When designing clustered WebLogic deployments that use JMS it is usual to introduce load balancing into the JMS infrastructure so that incoming transaction arriving via JMS get distributed evenly across the servers in the cluster. The way that this is done in WebLogic is by creating a distributed destination with an individual physical queue in each member of the cluster. This allows the application components (e.g. EJB Message Driven Beans) to be configured with a single JNDI name so that the same application component can be deployed to every node in the cluster and will continue to work even if a cluster member goes down. Load balancing is enabled via the connection factory settings by specifying that the JMS connection factory should have load balancing enabled and (usually) server affinity disabled.
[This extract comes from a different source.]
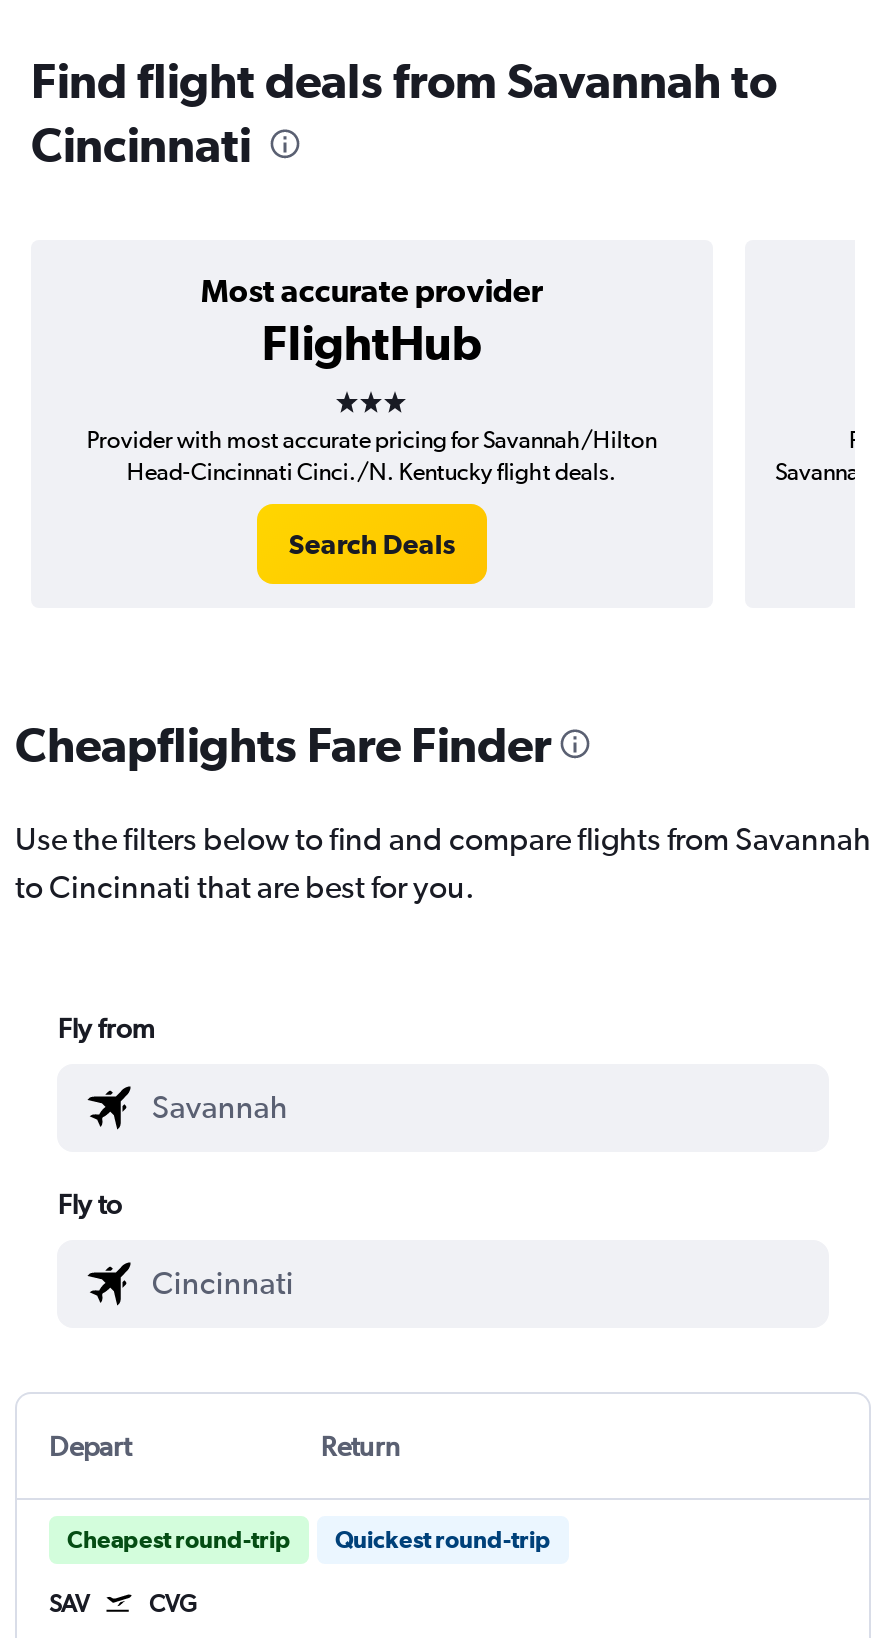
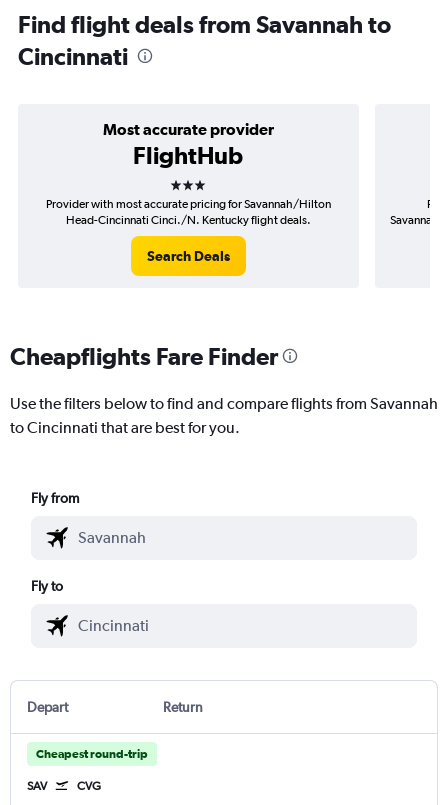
- Quickest round-trip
This is usually a good thing.

For outbound messages (e.g. response messages from the same transactions) it is also normal to set up a distributed destination, again so that the application can be written with a single configured JNDI name which will work everywhere in the cluster. It is also possible to use a load balanced connection factory for the outbound messages. I can see no real advantages to using load balancing in this context. Gut feel and colleagues told me that it was a bad idea but until recently I could not point to any proven problems with this setup.
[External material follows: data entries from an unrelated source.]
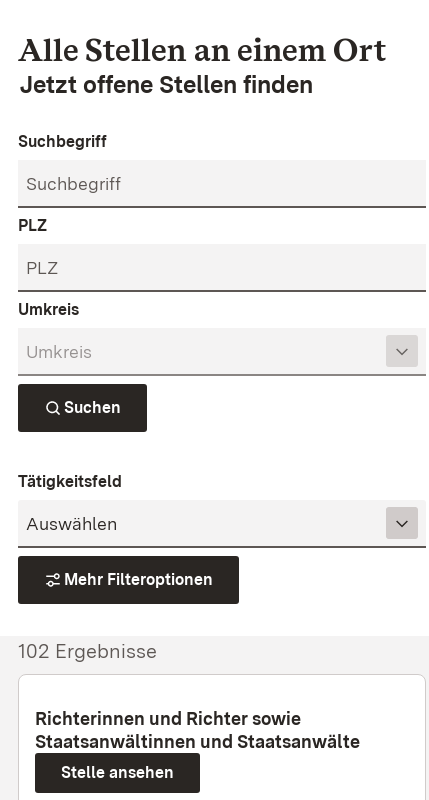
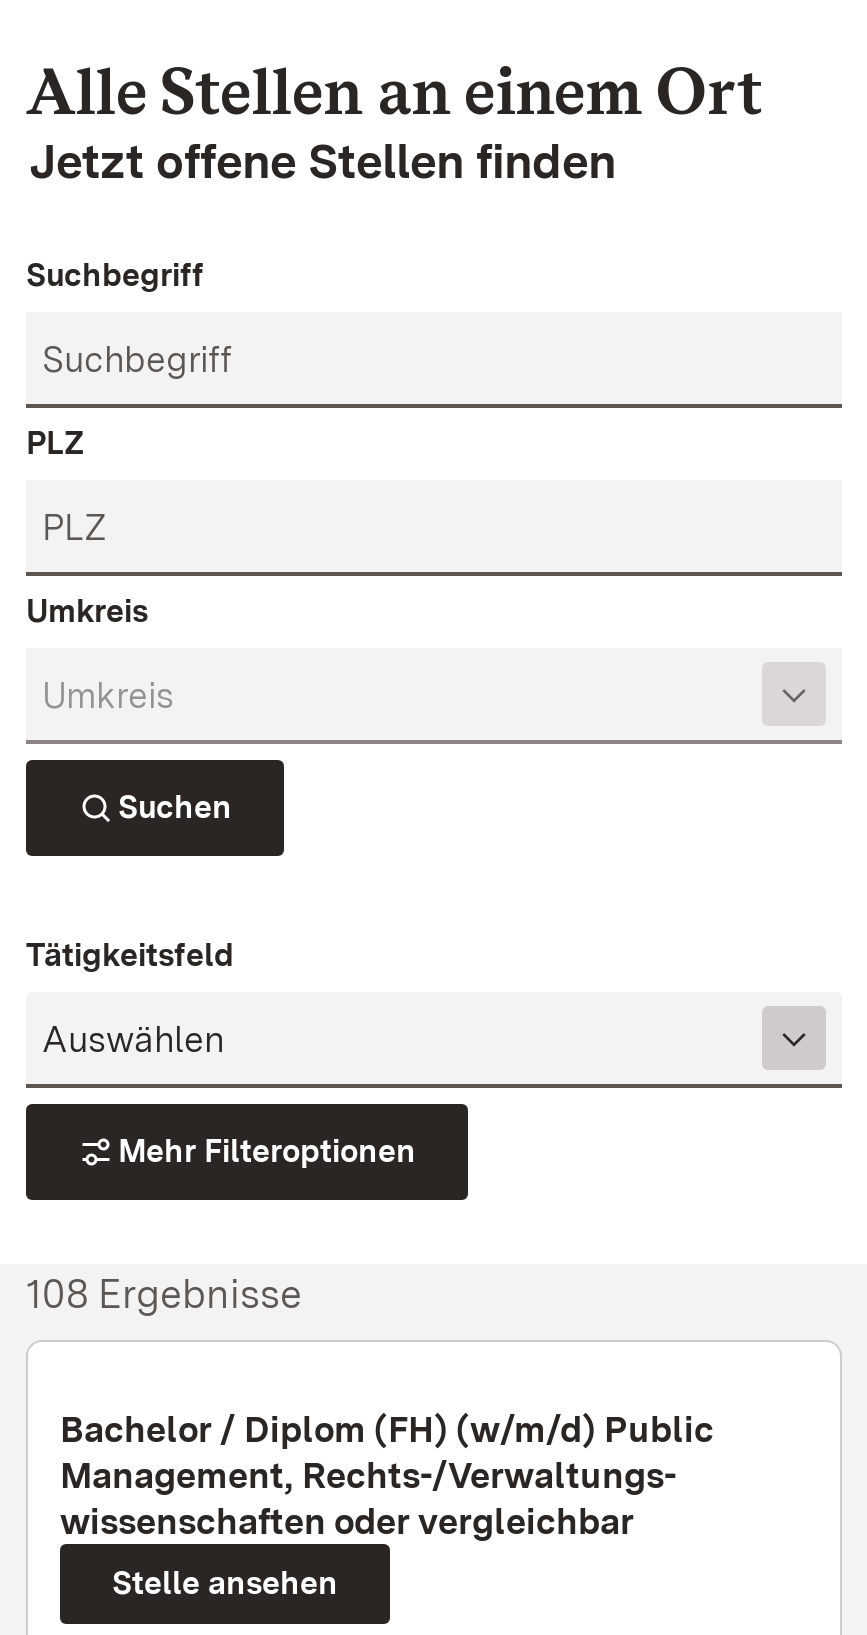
- 102 Ergebnisse
+ 108 Ergebnisse

- Richterinnen und Richter sowie
- Staatsanwältinnen und Staatsanwälte
+ Bachelor / Diplom (FH) (w/m/d) Public
+ Management, Rechts-/Verwaltungs-
+ wissenschaften oder vergleichbar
I have now seen an example of a real problem which seems to be happen when outbound load balancing is used…

First a little scene setting. One of the other advantages of clustering is that when we find ourselves facing one of those situations that should not happen and need to restart the application we can do so without making the whole system unavailable by doing a ‘rolling bounce’ in which the cluster members are bounced in turn so that there is never a time when none of them are available.
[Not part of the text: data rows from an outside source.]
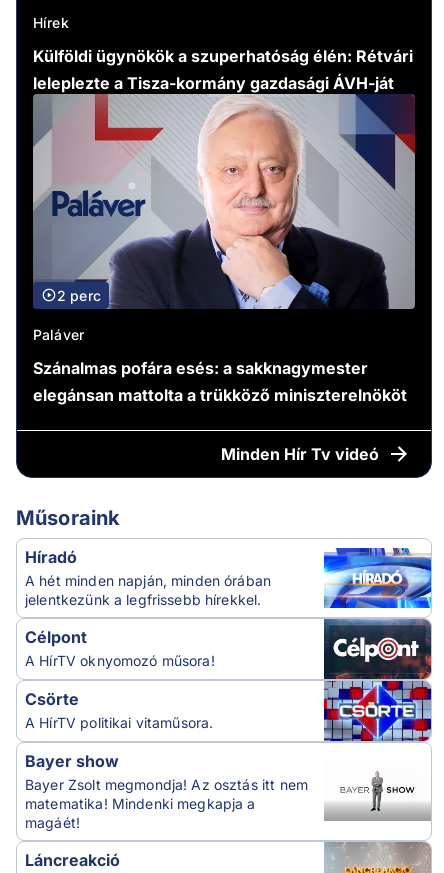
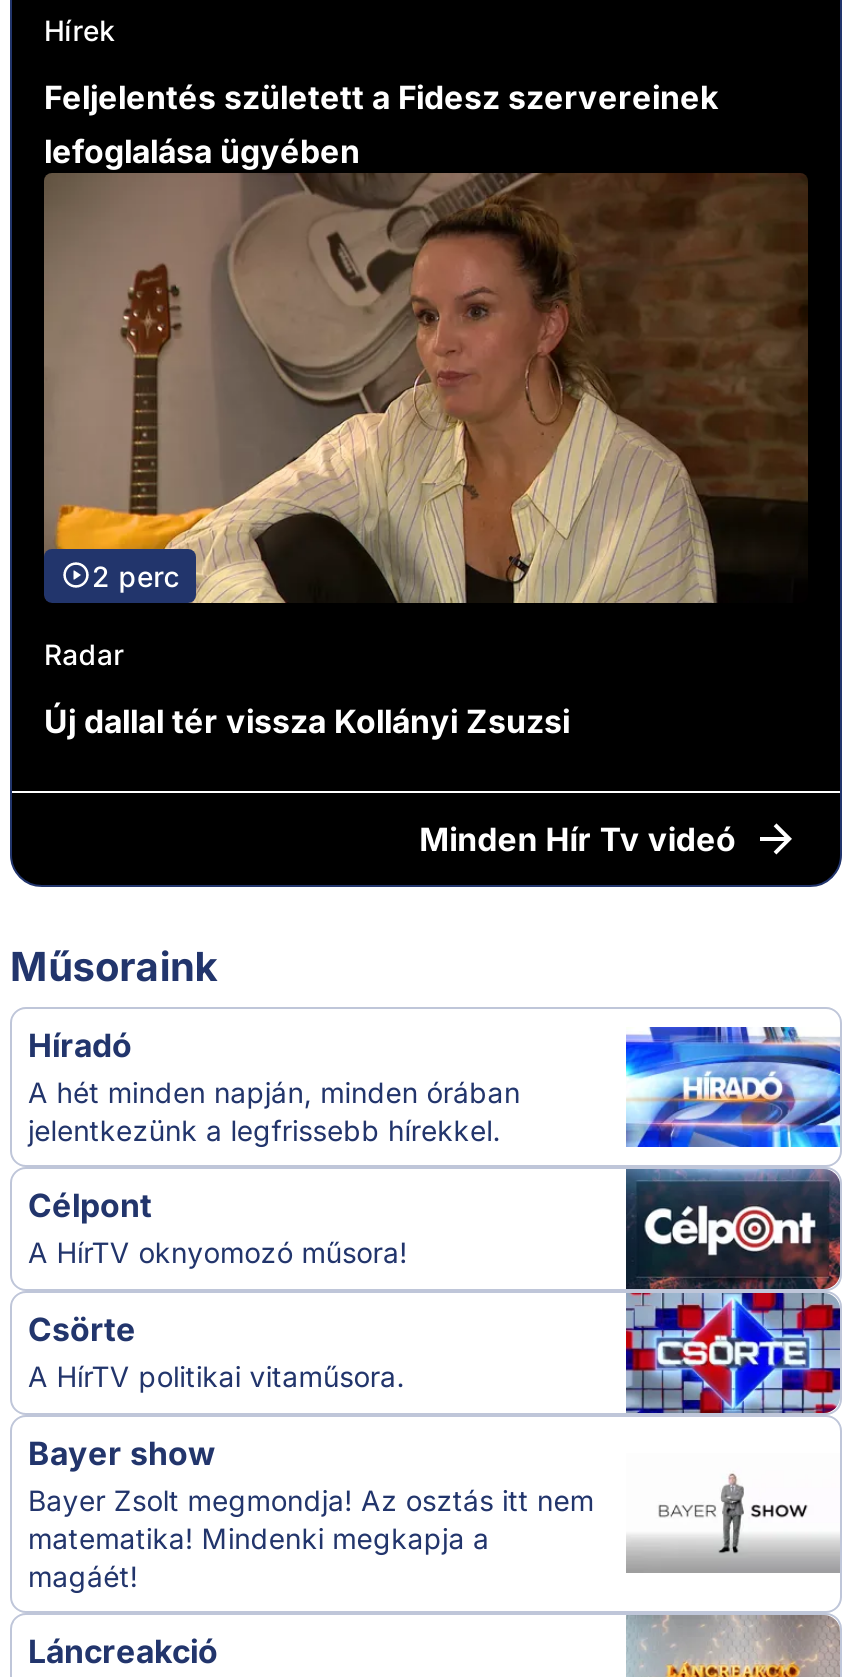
- Külföldi ügynökök a szuperhatóság élén: Rétvári
- leleplezte a Tisza-kormány gazdasági ÁVH-ját
+ Feljelentés született a Fidesz szervereinek
+ lefoglalása ügyében

- [image]
- Paláver
+ [image]
+ Radar

- Szánalmas pofára esés: a sakknagymester
- elegánsan mattolta a trükköző miniszterelnököt
+ Új dallal tér vissza Kollányi Zsuzsi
Recently we received reports of that one of our client systems was occasionally timing out waiting for JMS responses from us. This seemed to be happening in bursts at the same time as we were doing a rolling bounce to resolve an unrelated issue. Checking our database showed that we had processed the transaction and recorded a response message. Checking the logs, however, showed that there had been a problem…


[16/02/11 04:01:48:048 GMT] ABC_COMPONENT ERROR Exception Logger: Caught exception during processing void com.xyz.abc.common.servicelayer.SimpleJmsSender.sendMessage(String, Map)
org.springframework.jms.IllegalStateException: [JMSClientExceptions:055076]The session is closed; nested exception is weblogic.jms.common.AlreadyClosedException: [JMSClientExceptions:055076]The session is closed
at org.springframework.jms.support.JmsUtils.convertJmsAccessException(JmsUtils.java:252)
at org.springframework.jms.support.JmsAccessor.convertJmsAccessException(JmsAccessor.java:172)


Collecting up all of the logs from the cluster members showed that these exceptions always happened when one of the other managed servers in the cluster was being bounced. I concluded from this that the outbound messages were being round-robin load balanced across all of the managed servers and that when one server was bounced it caused errors to the applications running on the remaining servers.

Now I think that WebLogic JMS should handle this rather better. I also know that the application’s error handling needs to be improved so that it doesn’t commit the database changes if the JMS response message transmission fails. Nevertheless it does highlight a scenario in which outbound load balancing introduces the possibility of a problem which would not be there if the outbound messages were sent without load balancing.

Conclusion: when using a distributed JMS destination to send outbound messages from a cluster you should use a connection factory with load balancing disabled and server affinity enabled.

Before closing it’s worth observing that outbound load balancing is something that I’ve seen configured on several WebLogic projects and thinking about why this is so…

Most of the projects that I’ve seen have begun life in a non-clustered setup. In such a setup it is usual to use a single JMS connection factory for both inbound and outbound messages. Unless there is some special tuning required then there is no real problem with such a setup. When clustering is introduced the team reads the manual, learns about distributed JMS destinations and creates them. They introduce inbound load balancing by reconfiguring their existing connection factory but stick with the single connection factory setup and overlook the fact that they have also implicitly introduced outbound load balancing.